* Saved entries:
▼
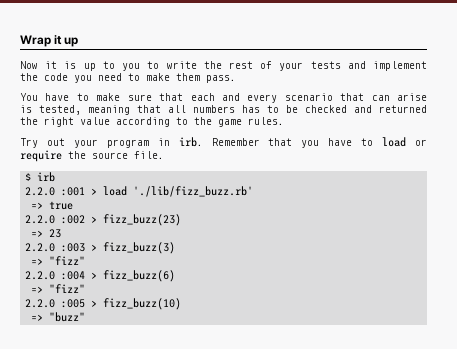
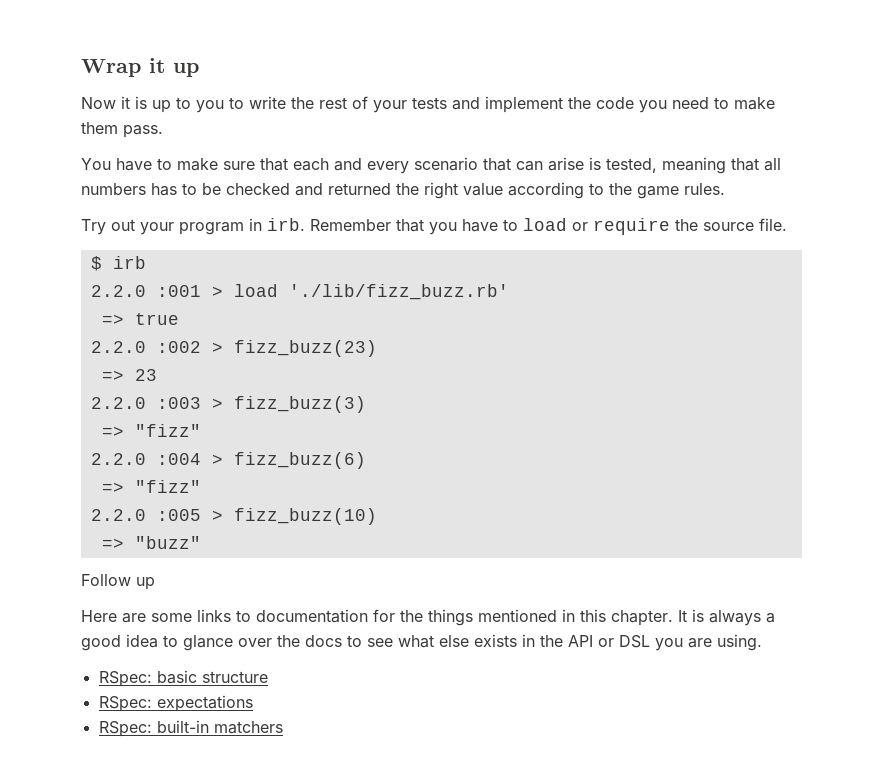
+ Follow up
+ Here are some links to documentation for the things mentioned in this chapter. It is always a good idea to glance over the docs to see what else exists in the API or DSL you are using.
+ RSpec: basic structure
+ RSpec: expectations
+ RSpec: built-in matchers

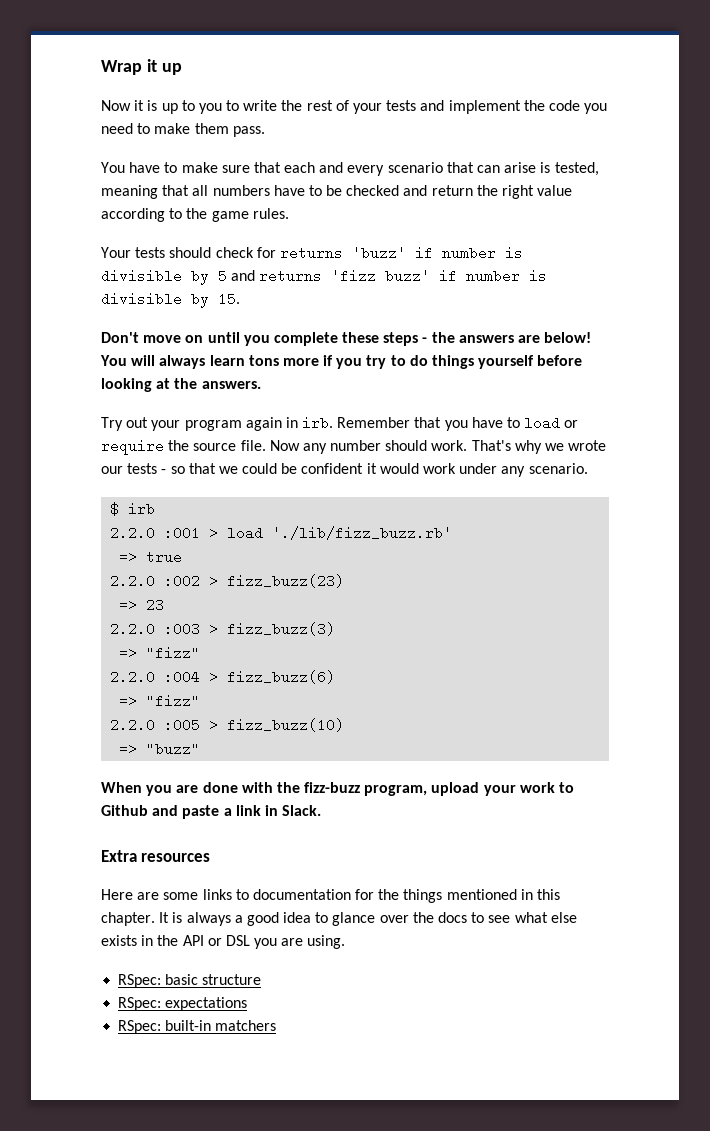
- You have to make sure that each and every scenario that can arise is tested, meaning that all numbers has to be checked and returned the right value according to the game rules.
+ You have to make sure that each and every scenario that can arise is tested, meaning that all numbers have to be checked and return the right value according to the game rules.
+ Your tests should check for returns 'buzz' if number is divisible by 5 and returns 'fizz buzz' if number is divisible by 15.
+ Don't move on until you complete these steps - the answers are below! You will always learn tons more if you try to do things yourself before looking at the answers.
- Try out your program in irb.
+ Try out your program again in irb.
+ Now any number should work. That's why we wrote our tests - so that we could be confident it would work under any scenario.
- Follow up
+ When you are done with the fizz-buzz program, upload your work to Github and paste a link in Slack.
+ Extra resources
▲
▼
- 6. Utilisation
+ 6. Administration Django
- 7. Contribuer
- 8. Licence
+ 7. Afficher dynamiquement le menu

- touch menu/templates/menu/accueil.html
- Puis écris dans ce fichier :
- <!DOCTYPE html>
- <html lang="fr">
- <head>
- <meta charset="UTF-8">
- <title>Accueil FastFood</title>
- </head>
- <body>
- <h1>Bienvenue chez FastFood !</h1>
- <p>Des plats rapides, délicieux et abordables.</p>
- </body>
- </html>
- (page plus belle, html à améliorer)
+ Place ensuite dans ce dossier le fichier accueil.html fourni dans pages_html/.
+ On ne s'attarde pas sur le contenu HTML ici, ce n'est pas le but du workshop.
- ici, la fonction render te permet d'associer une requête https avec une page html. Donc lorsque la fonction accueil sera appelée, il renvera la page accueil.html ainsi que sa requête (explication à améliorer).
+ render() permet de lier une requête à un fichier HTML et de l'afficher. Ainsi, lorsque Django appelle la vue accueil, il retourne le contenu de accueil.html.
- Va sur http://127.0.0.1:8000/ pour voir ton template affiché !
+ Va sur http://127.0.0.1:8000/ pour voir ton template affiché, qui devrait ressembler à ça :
▲
Beginning at the line with "- <p>Des plats" and stopping after the line with "template affiché, qui", please write out every line of the data above exactly and nothing else.

* OUTPUT OF THE EXERCISE:
- <p>Des plats rapides, délicieux et abordables.</p>
- </body>
- </html>
- (page plus belle, html à améliorer)
+ Place ensuite dans ce dossier le fichier accueil.html fourni dans pages_html/.
+ On ne s'attarde pas sur le contenu HTML ici, ce n'est pas le but du workshop.
- ici, la fonction render te permet d'associer une requête https avec une page html. Donc lorsque la fonction accueil sera appelée, il renvera la page accueil.html ainsi que sa requête (explication à améliorer).
+ render() permet de lier une requête à un fichier HTML et de l'afficher. Ainsi, lorsque Django appelle la vue accueil, il retourne le contenu de accueil.html.
- Va sur http://127.0.0.1:8000/ pour voir ton template affiché !
+ Va sur http://127.0.0.1:8000/ pour voir ton template affiché, qui devrait ressembler à ça :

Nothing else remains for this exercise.